Delma Byrne, associate professor of education and sociology at NUI Maynooth, says girls have done better, on average, than boys in the Leaving Cert for some time, but that there are differences in the results of men and women. women over the course of life.
“To be academically successful in the Irish context, with a high-stakes, points-based system, it can help to be compliant and do what the teacher needs of you,” says Byrne. “I am concerned that women who are doing well will be portrayed as a disadvantage compared to men, especially after so much domination of Irish society by men. Maybe girls’ work has been hidden by the dominant review system to this day, and maybe boys have done better before because the system has adapted to cramming. “
All three academics said concern about boys’ relative underachievement arises at a time when men continue to dominate at the senior professional level and earn more in their lifetimes than women.
“Male-dominated workplaces see the criteria for advancement in favor of men,” says O’Connor. “Women have a one in 13 chance of gaining a teaching position, compared to one in five for men. Across universities, this figure is consistent for men, but it varies from one in nine to one in 23 for women, indicating that it is not women who choose to [care for children]. Boys and men subconsciously absorb that the power structures of society favor them, so they think they should have a better chance without doing the work that girls and women have to do. And yet we never hear, in this conversation, the idea that if we want boys to do better in school, they should learn from and apply themselves to the girls’ book; I wonder how good it would be if we told boys that they should be more like girls in this regard. “
Your take: Why do women do better in school – but men dominate at work?
“I was a guidance counselor in a mixed school and I am now in a boys’ school. In my experience – and in very general terms – boys are not as emotionally educated as girls and may be less comfortable admitting that they need help. With the increasing work in schools to promote wellness and mental health, this is changing. But if you don’t take care of your problems, it will naturally affect other areas of your life, including studying.
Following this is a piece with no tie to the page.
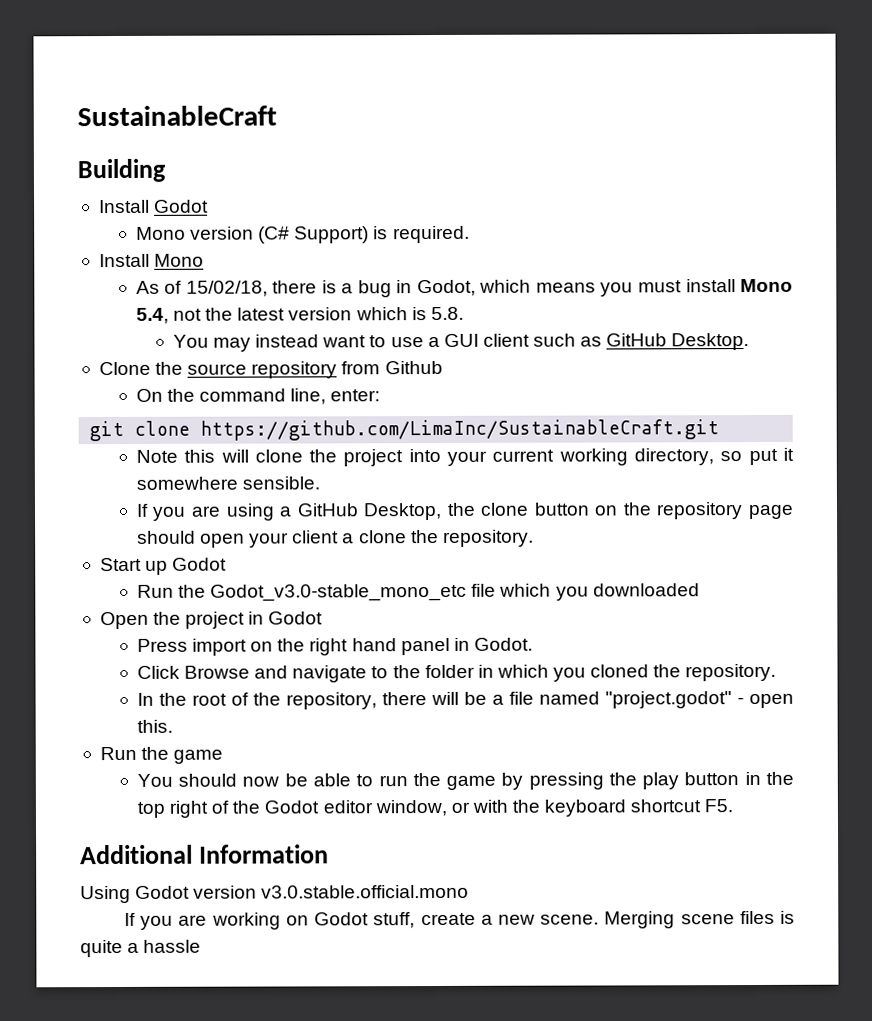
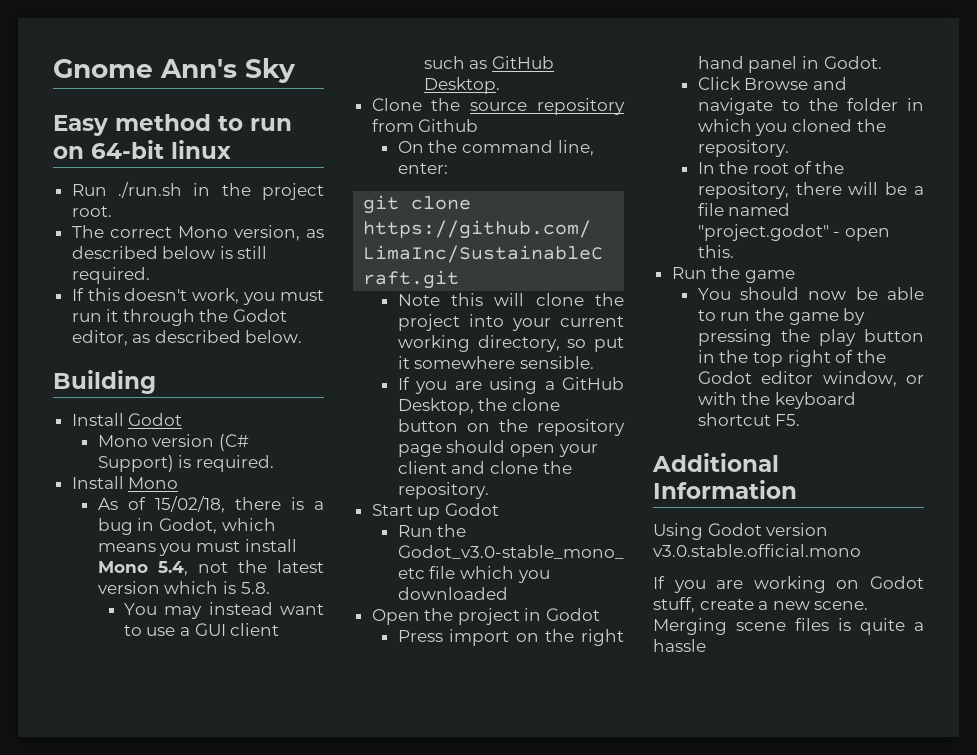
[77,105,277,127] SustainableCraft -> [53,58,296,83] [53,114,292,136] [53,140,231,159] [71,182,324,200] [71,206,112,217] [71,225,324,241] [71,246,268,259] [71,267,150,284] [71,288,324,305] [71,309,288,326] [71,330,303,346] Gnome Ann's Sky // Easy method to run on 64-bit linux // Run ./run.sh in the project root. // The correct Mono version, as described below is still required. // If this doesn't work, you must run it through the Godot editor, as described below.
[342,533,355,544] a -> [451,461,486,474] and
Internalizing problems means stress is coming out in the wrong direction. It’s like trying to hold a ball underwater: eventually your arms get tired and the ball breaks the surface in an unpredictable direction.
“Girls also mature a bit faster than boys, in general, and boys may be more likely to leave things until the last minute and pile up. But we do know that greater exposure to career guidance at a younger age – and this is happening now in the junior cycle – helps students focus on careers and results at a younger age.
Neil McCann, guidance counselor, St Vincent’s Secondary School, Glasnevin, Dublin 11
“People like to hire like them. I benefited when I had female leadership and it was negative when I had male leadership. Those who recruit the most are men.
Monica GW, via Twitter
“Maybe women just don’t want those kinds of jobs.”
Michelle C, via Twitter
“Being calm and unobtrusive and just listening is helpful in a classroom. At work, it makes you invisible at best [where] If you don’t stand up to say look how good I am and take credit for what you do, no one will notice.